WEEK 3: PART 2: PREMISE INTO PITCH
- develop a pitch which encapsulates the heart of your story
I always find the stronger my idea and the more developed my premise, the easier a pitch becomes. So, if you’ve been successful in the first 2 parts of this first chapter, you’ll find this a walk in the park!
What is a pitch?
Well, there are many variants, such as a Twitter pitch, a blurb, an elevator pitch and the length will also vary depending on the circumstance. But what do they all have one thing in common: they portray the heart of the story and the key conflict/challenges faced by your character.
240 characters to summarise the heart of your story? You’ll have seen these on twitter – if you haven’t, check #PitMad – but they are very hard to get just right. Everyone struggles with the condensation of the whole story into so few characters.
So why not go the other way – start with a couple of key words or a key event (inciting incident is often good) and simply build up from there. For me, that’s an easier process as adding is always much easier than taking away.
Much like a Twitter Pitch but less restricting in terms of length. It can be a sentence, or 2 or 3, depending on circumstance.

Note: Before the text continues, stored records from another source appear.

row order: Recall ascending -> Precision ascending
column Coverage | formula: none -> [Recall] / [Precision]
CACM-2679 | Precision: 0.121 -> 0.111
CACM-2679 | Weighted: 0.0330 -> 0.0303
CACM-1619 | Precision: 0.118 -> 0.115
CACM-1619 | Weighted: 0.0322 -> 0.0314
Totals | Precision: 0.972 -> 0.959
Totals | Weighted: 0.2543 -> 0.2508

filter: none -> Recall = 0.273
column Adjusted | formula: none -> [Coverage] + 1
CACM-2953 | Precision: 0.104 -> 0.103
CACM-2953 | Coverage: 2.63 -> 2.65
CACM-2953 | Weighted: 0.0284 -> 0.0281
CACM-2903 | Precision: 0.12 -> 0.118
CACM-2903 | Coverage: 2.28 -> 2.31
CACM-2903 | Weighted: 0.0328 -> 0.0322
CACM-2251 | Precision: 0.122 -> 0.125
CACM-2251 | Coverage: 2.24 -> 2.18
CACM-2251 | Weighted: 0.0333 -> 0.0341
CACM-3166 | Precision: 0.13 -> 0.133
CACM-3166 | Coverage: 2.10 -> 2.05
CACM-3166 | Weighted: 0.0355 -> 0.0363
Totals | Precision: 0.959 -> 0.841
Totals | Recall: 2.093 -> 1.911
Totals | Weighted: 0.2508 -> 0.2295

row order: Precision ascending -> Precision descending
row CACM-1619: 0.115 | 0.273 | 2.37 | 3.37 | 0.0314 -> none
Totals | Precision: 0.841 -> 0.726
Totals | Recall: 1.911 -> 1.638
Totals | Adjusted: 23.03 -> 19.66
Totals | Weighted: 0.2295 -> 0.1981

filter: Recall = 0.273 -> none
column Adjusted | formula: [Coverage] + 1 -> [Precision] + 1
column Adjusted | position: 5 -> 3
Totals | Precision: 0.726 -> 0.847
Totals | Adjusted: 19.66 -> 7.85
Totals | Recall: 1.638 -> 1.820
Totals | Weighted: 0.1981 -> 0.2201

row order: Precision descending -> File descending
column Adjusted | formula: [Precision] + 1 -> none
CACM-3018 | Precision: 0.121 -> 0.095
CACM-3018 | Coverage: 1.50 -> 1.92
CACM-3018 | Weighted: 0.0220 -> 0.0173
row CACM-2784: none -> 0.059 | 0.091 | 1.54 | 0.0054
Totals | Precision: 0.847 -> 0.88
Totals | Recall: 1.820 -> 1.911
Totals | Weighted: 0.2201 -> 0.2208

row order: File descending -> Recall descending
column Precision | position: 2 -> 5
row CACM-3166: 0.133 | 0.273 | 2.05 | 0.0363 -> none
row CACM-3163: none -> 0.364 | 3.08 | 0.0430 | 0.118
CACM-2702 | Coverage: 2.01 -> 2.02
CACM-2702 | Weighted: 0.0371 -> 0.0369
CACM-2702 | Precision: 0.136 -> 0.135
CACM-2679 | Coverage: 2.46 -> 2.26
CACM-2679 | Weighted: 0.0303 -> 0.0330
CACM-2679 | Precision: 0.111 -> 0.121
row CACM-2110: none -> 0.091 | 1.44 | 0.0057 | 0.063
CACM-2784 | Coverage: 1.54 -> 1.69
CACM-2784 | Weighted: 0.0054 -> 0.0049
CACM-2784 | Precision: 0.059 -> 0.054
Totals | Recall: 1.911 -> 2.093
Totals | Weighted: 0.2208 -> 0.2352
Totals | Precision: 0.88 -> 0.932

The irony of an elevator pitch, of course, is that you should never pitch to a publisher, or agent, in an elevator – professional boundaries and all that – but if invited to give one, this is what we’re looking for. I would use a similar approach to the Twitter pitch, selecting main conflict and framing that as a challenge, something which we will want the character to succeed with, to root for them.
The key formula for all pitches, which I use:
CHARACTER GOALS + OBSTACLES = CONFLICT
Conflict is at the heart of every story and what makes us turn pages. Without it, no matter how exciting our story or how brilliant our words, your reader will not turn those pages.
Found on the back of a book cover, it’s much more of a promise or tease of the story. An extension of what you would put in a pitch. To get a feel for these, just pick up your favourite books and read the back or go to Amazon where all the blurbs are just below the main description.
Time to write!
The elevator pitch – choose 5 words which embody your story – make them specific, so much so that they could belong to no other story. Now put them into a one sentence pitch.
I’d suggest coming up with at least 3 story ideas and produce a pitch for them. If you don’t have 3 of your own ideas, use published books/films and produce your own pitch for it. It’s good practice.